We calculate with a large nuclear reaction network the nuclear dynamics associated with the expansions and cooling of initially hot and dense matter. We study matter with neutron excess near that of 48Ca, because one objective is to clarify the nucleosynthesis of that abundant neutron-rich nucleus, whose origin has been enigmatic. Expecting that supernovae provide the site of its origin, we take initial temperatures near T9 = 10 but survey a wide range of initial densities, corresponding to a wide range in initial entropies. The highest entropies are probably associated with winds from newborn neutron stars in Type II collapse events, whereas the smallest entropies are probably associated with very high density Type Ia cores. Our survey objective is the analysis of the dynamics of the nuclear assembly as it cools, and how the correct description of it depends on the specific entropy.
We show that resultant abundances of neutron-rich nuclei are very poorly represented by nuclear statistical equilibrium (NSE). The deviations from NSE are governed by the number of heavy nuclei assembled during the expansion, which differs significantly from the number demanded by NSE at both high and low entropy. High-entropy expansions are shown to contain too few nuclei, with the result that 48Ca cannot survive the expansion even though it would be expected to be abundant using NSE guidelines. Low-entropy expansions contain too many nuclei with respect to that guideline, with the result that 48Ca is more abundant than expected. In this case it is especially significant that the ratio of 48Ca to other major neutron-rich nuclei (e.g., 66Zn, 82Se) is substantially greater than NSE guidelines, which ameliorates overproduction limits from the latter. We show, furthermore, that the 48Ca nucleus itself plays a key role in the nuclear dynamics. In the low-entropy expansion, which is the one to which we must look for 48Ca origin, abundant 48Ca is a refractory post, a local abundance maximum, with quasi-equilibria attached to it in both the upward-mass direction (setting their abundances) and in the downward-mass direction (setting the disintegration rate of 48Ca, which governs the attempt to relax to NSE).
Although understanding the network is our key result, we discuss some immediate consequences of astrophysical importance.
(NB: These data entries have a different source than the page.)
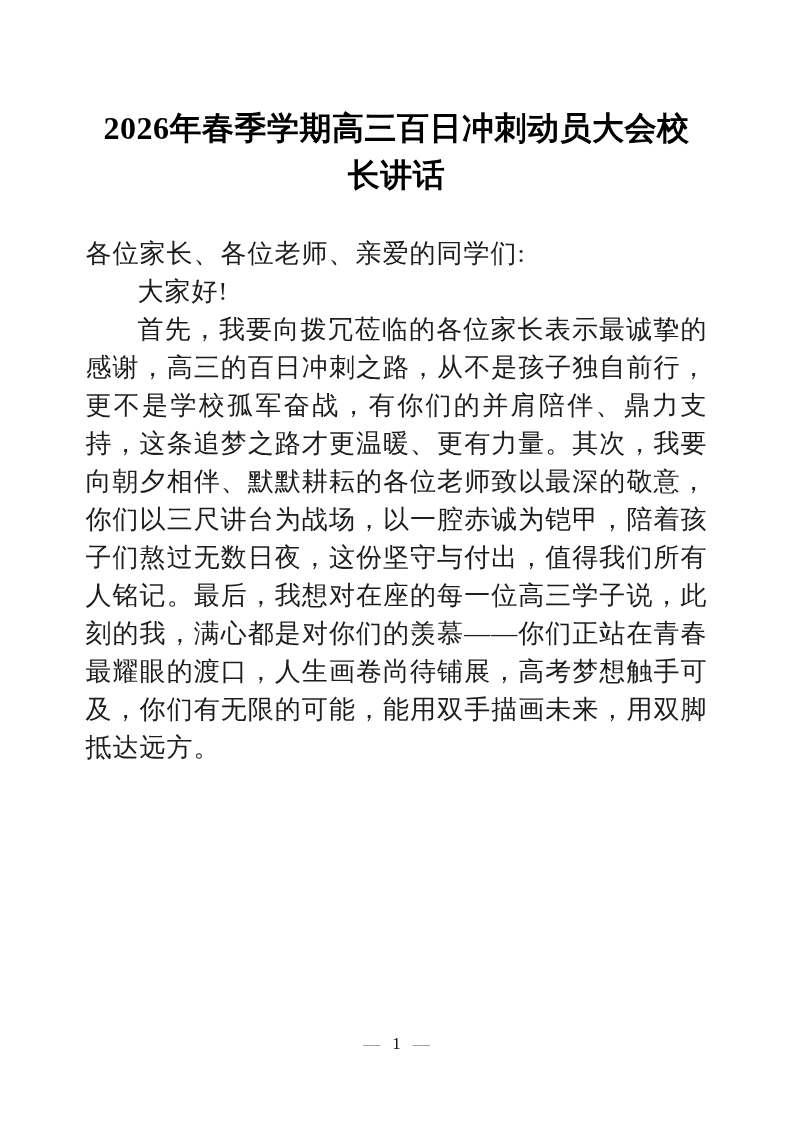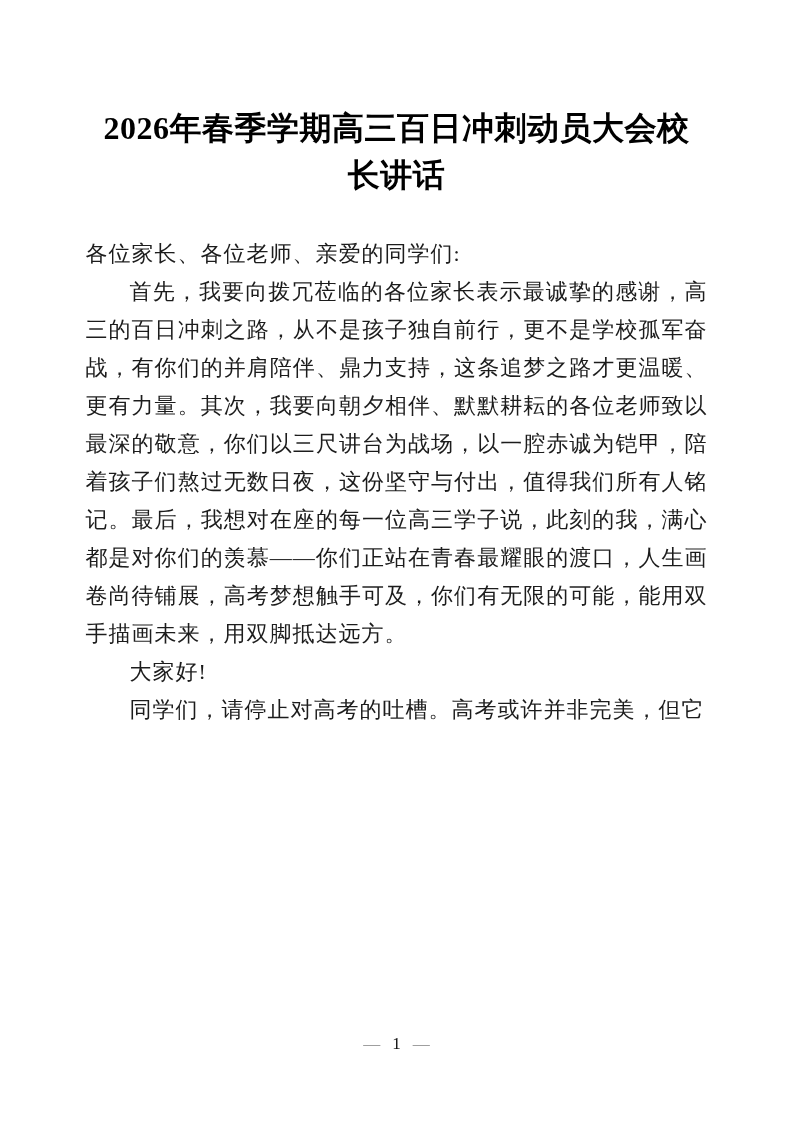--- a/index.html
+++ b/index.html
@@ -22,21 +22,21 @@
     text-align: center;
     font-size: 32px;
     line-height: 47px;
     font-weight: 700;
     color: #000000;
     letter-spacing: 0.5px;
   }
   .body-text {
     width: 622px;
     margin: 36px auto 0;
-    font-size: 22px;
+    font-size: 26px;
     line-height: 38px;
     letter-spacing: 1px;
     text-align: justify;
     text-justify: inter-character;
     font-weight: 400;
   }
   .body-text p {
     margin: 0;
     padding: 0;
   }
@@ -64,23 +64,22 @@
 </style>
 </head>
 <body>
 
 <div class="page">
 
   <h1 class="doc-title">2026年春季学期高三百日冲刺动员大会校长讲话</h1>
 
   <div class="body-text">
     <p class="salutation">各位家长、各位老师、亲爱的同学们:</p>
+    <p class="indent">大家好!</p>
     <p class="indent">首先，我要向拨冗莅临的各位家长表示最诚挚的感谢，高三的百日冲刺之路，从不是孩子独自前行，更不是学校孤军奋战，有你们的并肩陪伴、鼎力支持，这条追梦之路才更温暖、更有力量。其次，我要向朝夕相伴、默默耕耘的各位老师致以最深的敬意，你们以三尺讲台为战场，以一腔赤诚为铠甲，陪着孩子们熬过无数日夜，这份坚守与付出，值得我们所有人铭记。最后，我想对在座的每一位高三学子说，此刻的我，满心都是对你们的羡慕——你们正站在青春最耀眼的渡口，人生画卷尚待铺展，高考梦想触手可及，你们有无限的可能，能用双手描画未来，用双脚抵达远方。</p>
-    <p class="indent">大家好!</p>
-    <p class="indent">同学们，请停止对高考的吐槽。高考或许并非完美，但它</p>
   </div>
 
   <div class="page-footer">
     <span class="dash">—</span>
     <span class="num">1</span>
     <span class="dash">—</span>
   </div>
 
 </div>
We argue that Type Ia cores must be the site of origin of 48Ca, and track one dense explosion of an oxygen-neon core to show that it adjusts its neutron richness during the burning to values similar to those in our survey (η = 0.17) and that the network dynamics are identical to those identified in our survey. We also discuss significant implications for the correlated endemic isotopic anomalies in neutron-rich isotopes discovered in calcium-aluminum-rich inclusions from meteorites.